Néanmoins, les concepteurs se félicitent déjà des premiers éléments de réponse apportés par les deux workshops aux questions et intentions de départ. « Qu’est-ce qu’un artiste ? Qui est l’artiste : la machine, les artistes, le public ? Est-ce vraiment de l’art ? Quel est l’apport du public ? Les questions sont nombreuses », rappelle Sven Björn Fi, sans trop trancher une fois encore, mais en appréciant le fait d’avoir déjà « récolté de nombreux votes permettant de faire évoluer le style graphique de TALLY ».
« Ces deux présentations au public nous ont aussi permis d’affiner notre discours car une grande partie du projet est de permettre aux visiteurs de mieux comprendre des sujets tels que les concepts d’intelligence artificielle et les différences entre informatique quantique et informatique classique », note également Matthieu Poli, en évoquant la phase de travail actuelle comme une analyses des enseignements techniques et visuels des deux expositions afin d’élargir le panel de propositions graphiques – des progrès qui peuvent être suivis sur le compte Instagram du projet, @QuantumTally.

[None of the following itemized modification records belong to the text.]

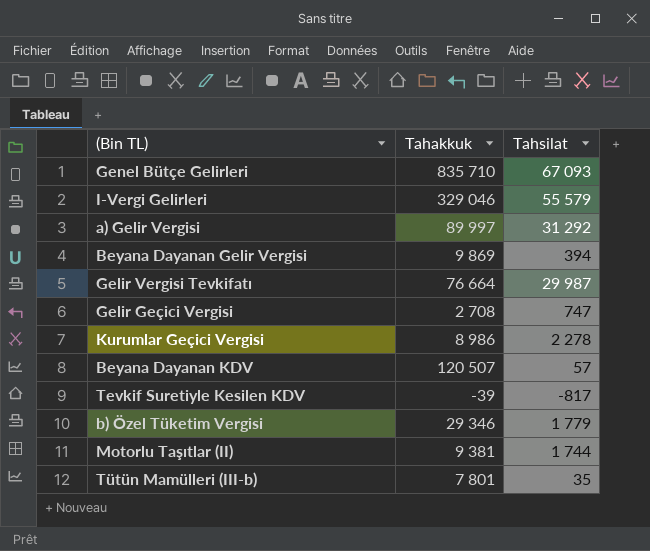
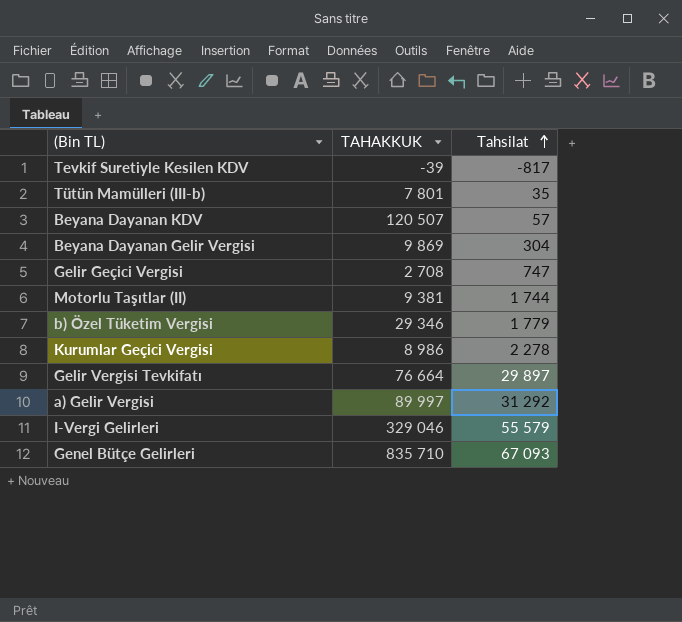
row order: none -> Tahsilat ascending
column name: Tahakkuk -> TAHAKKUK
Beyana Dayanan Gelir Vergisi | Tahsilat: 394 -> 304
Gelir Vergisi Tevkifatı | Tahsilat: 29 987 -> 29 897

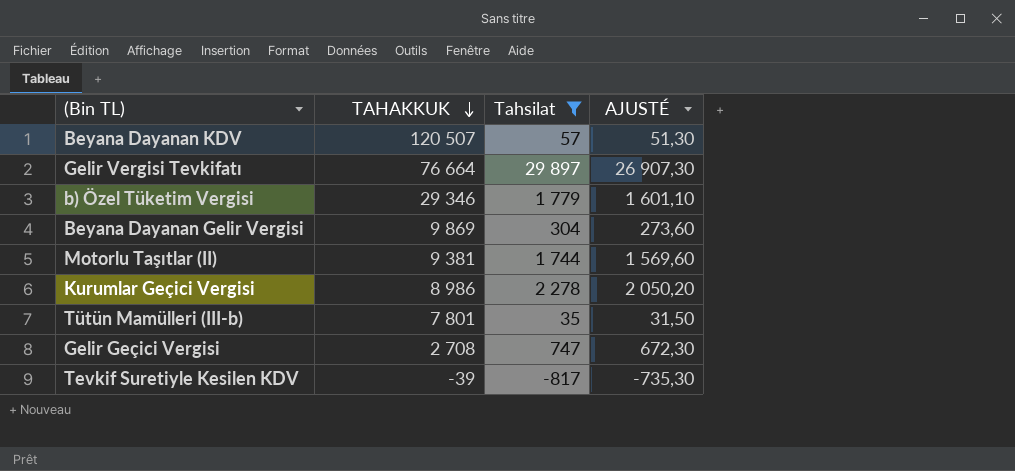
filter: none -> Tahsilat <= 29 897
row order: Tahsilat ascending -> TAHAKKUK descending
column AJUSTÉ | formula: none -> [Tahsilat] * 0,9

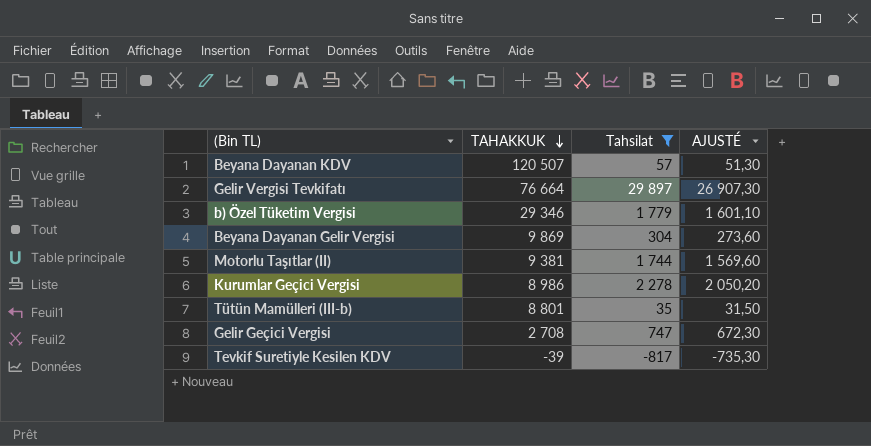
Tütün Mamülleri (III-b) | TAHAKKUK: 7 801 -> 8 801

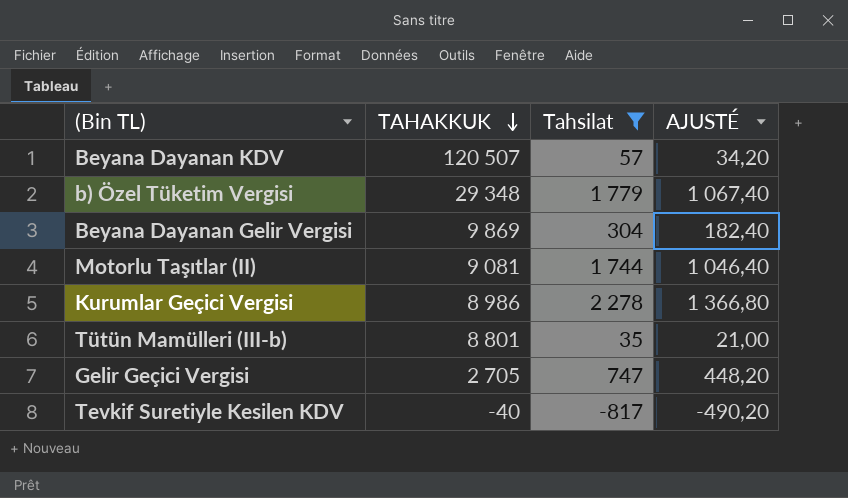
column AJUSTÉ | formula: [Tahsilat] * 0,9 -> [Tahsilat] * 0,6
row Gelir Vergisi Tevkifatı: 76 664 | 29 897 | 26 907,30 -> none
b) Özel Tüketim Vergisi | TAHAKKUK: 29 346 -> 29 348
Motorlu Taşıtlar (II) | TAHAKKUK: 9 381 -> 9 081
Gelir Geçici Vergisi | TAHAKKUK: 2 708 -> 2 705
Tevkif Suretiyle Kesilen KDV | TAHAKKUK: -39 -> -40

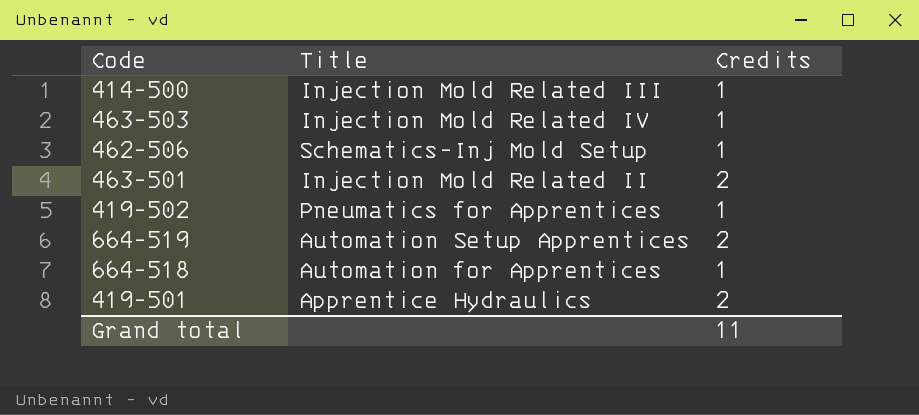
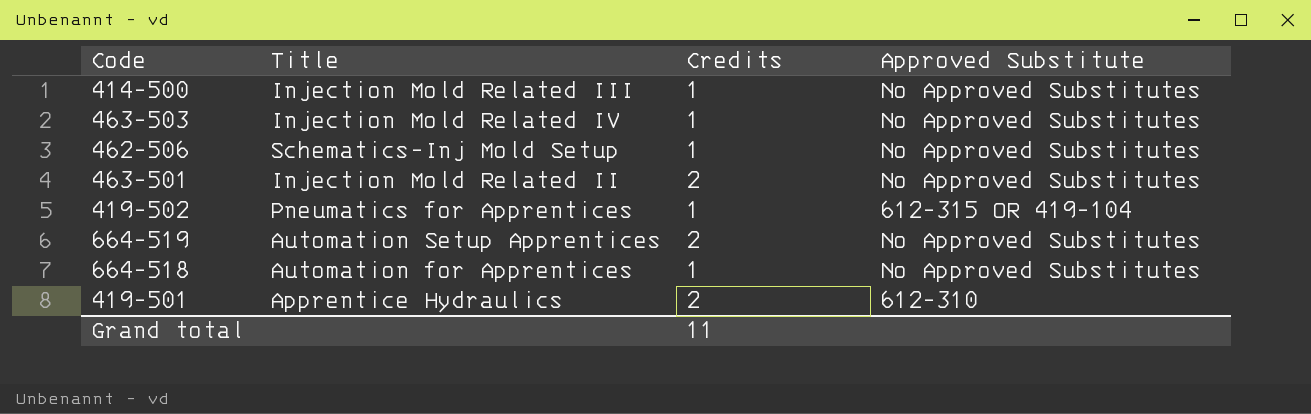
column Approved Substitute | position: none -> 4

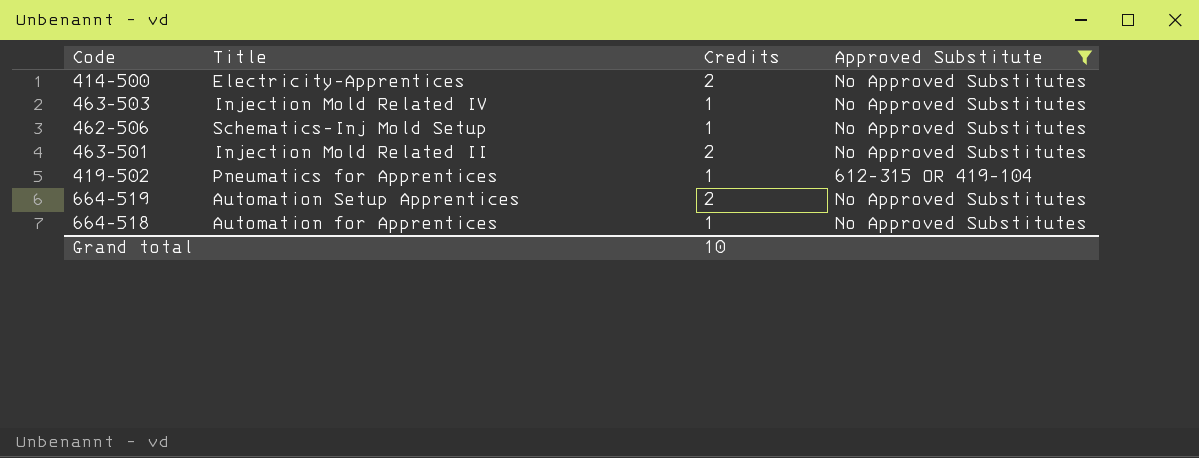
filter: none -> Approved Substitute != 612-310
414-500 | Title: Injection Mold Related III -> Electricity-Apprentices
414-500 | Credits: 1 -> 2
Grand total | Credits: 11 -> 10

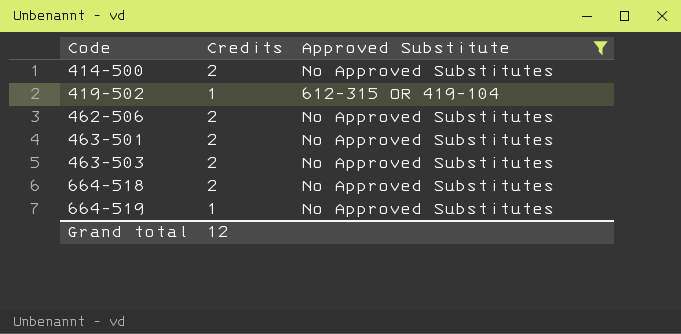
row order: none -> Code ascending
column Title | position: 2 -> none
462-506 | Credits: 1 -> 2
463-503 | Credits: 1 -> 2
664-518 | Credits: 1 -> 2
664-519 | Credits: 2 -> 1
Grand total | Credits: 10 -> 12

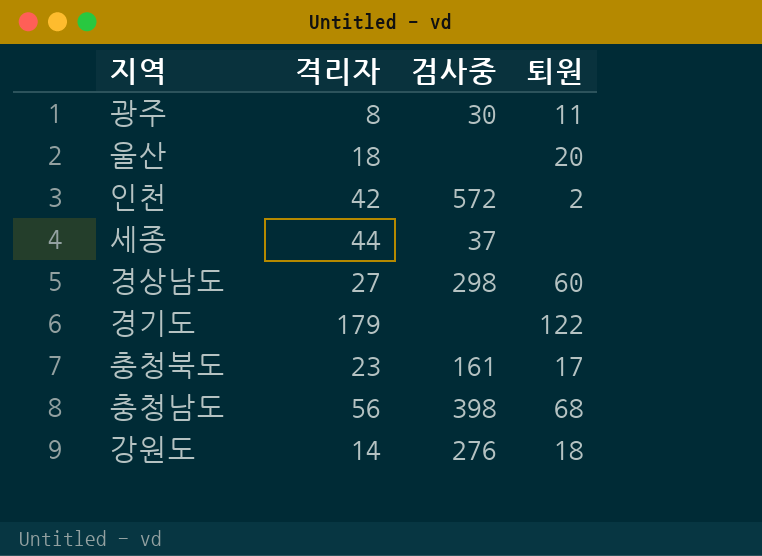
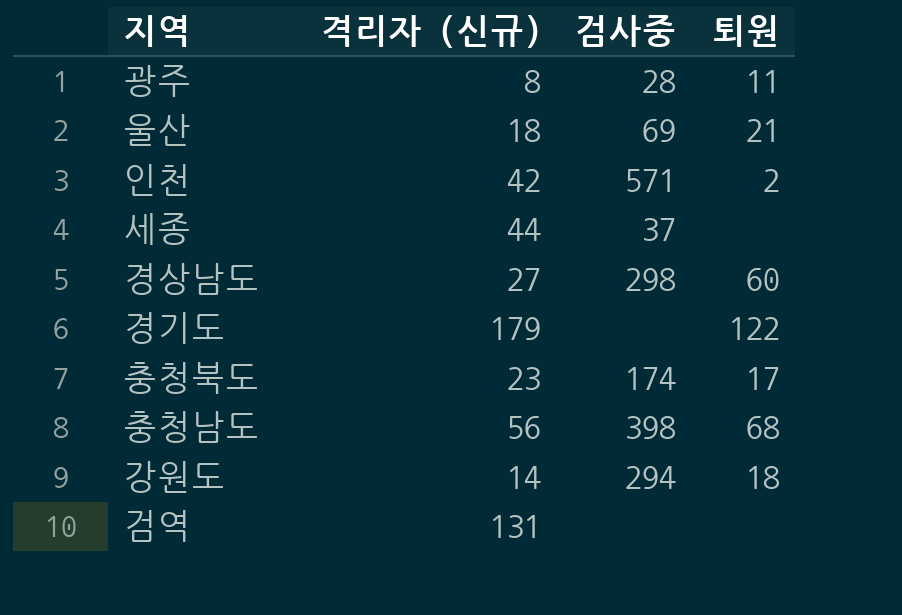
column name: 격리자 -> 격리자 (신규)
광주 | 검사중: 30 -> 28
울산 | 검사중: none -> 69
울산 | 퇴원: 20 -> 21
인천 | 검사중: 572 -> 571
충청북도 | 검사중: 161 -> 174
강원도 | 검사중: 276 -> 294
row 검역: none -> 131 | none | none

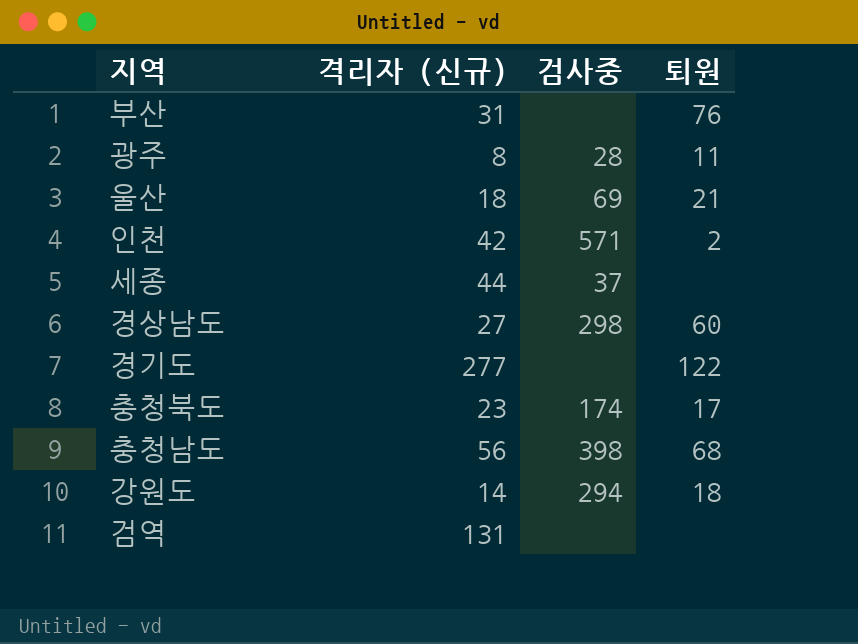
row 부산: none -> 31 | none | 76
경기도 | 격리자 (신규): 179 -> 277

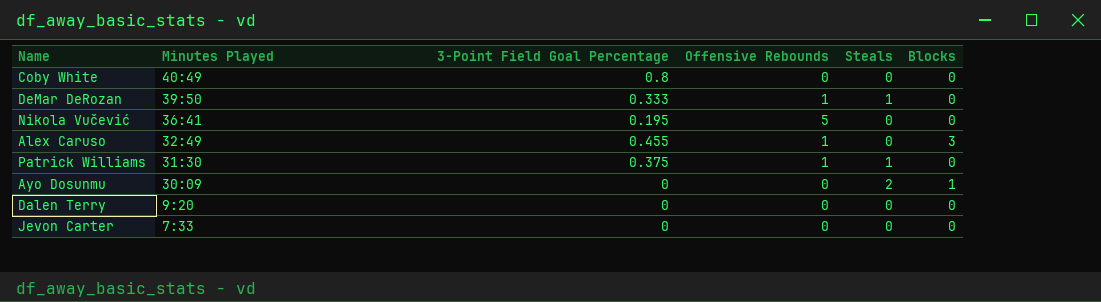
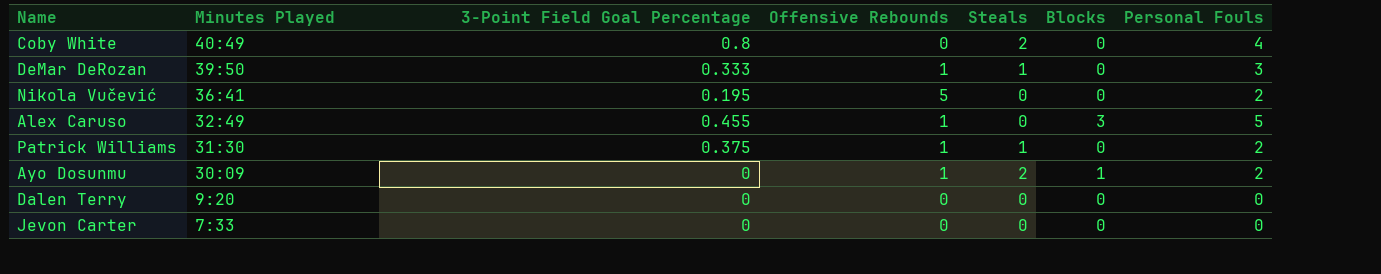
column Personal Fouls | position: none -> 7
Coby White | Steals: 0 -> 2
Ayo Dosunmu | Offensive Rebounds: 0 -> 1

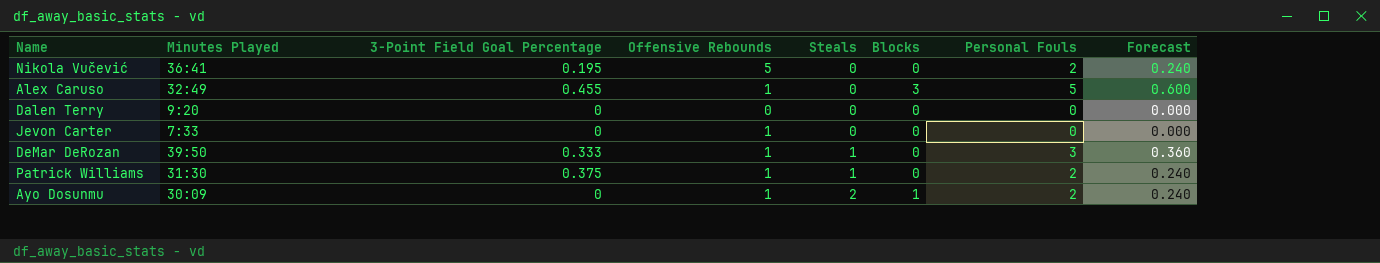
row order: Minutes Played descending -> Steals ascending
column Forecast | formula: none -> [Personal Fouls] * 0.12
row Coby White: 40:49 | 0.8 | 0 | 2 | 0 | 4 -> none
Jevon Carter | Offensive Rebounds: 0 -> 1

Pour l’instant, l’avenir de l’ordinateur quantique et de sa pertinence d’usage dans un processus de création artistique est encore loin d’être tracé. « Ce n’est pas encore le cas en effet, mais ce n’était pas vraiment le but de la première phase de TALLY, durant laquelle on voulait surtout lui donner une vraie présence et l’amener vers le public, explique Sven Björn Fi. Ce sont les expérimentations que nous allons désormais mener à partir des données collectées qui vont nous permettre de confronter l’approche quantique et l’approche informatique classique. » De son côté, Matthieu Poli espère que la « comparaison de ces deux approches permettra de montrer de manière plus précise les avantages exacts de l’ordinateur quantique appliqué à l’art ». Au moment de conclure, il tient toutefois à souligner l’inconnu graphique, mais aussi l’excitation générée par un tel travail de recherche expérimental.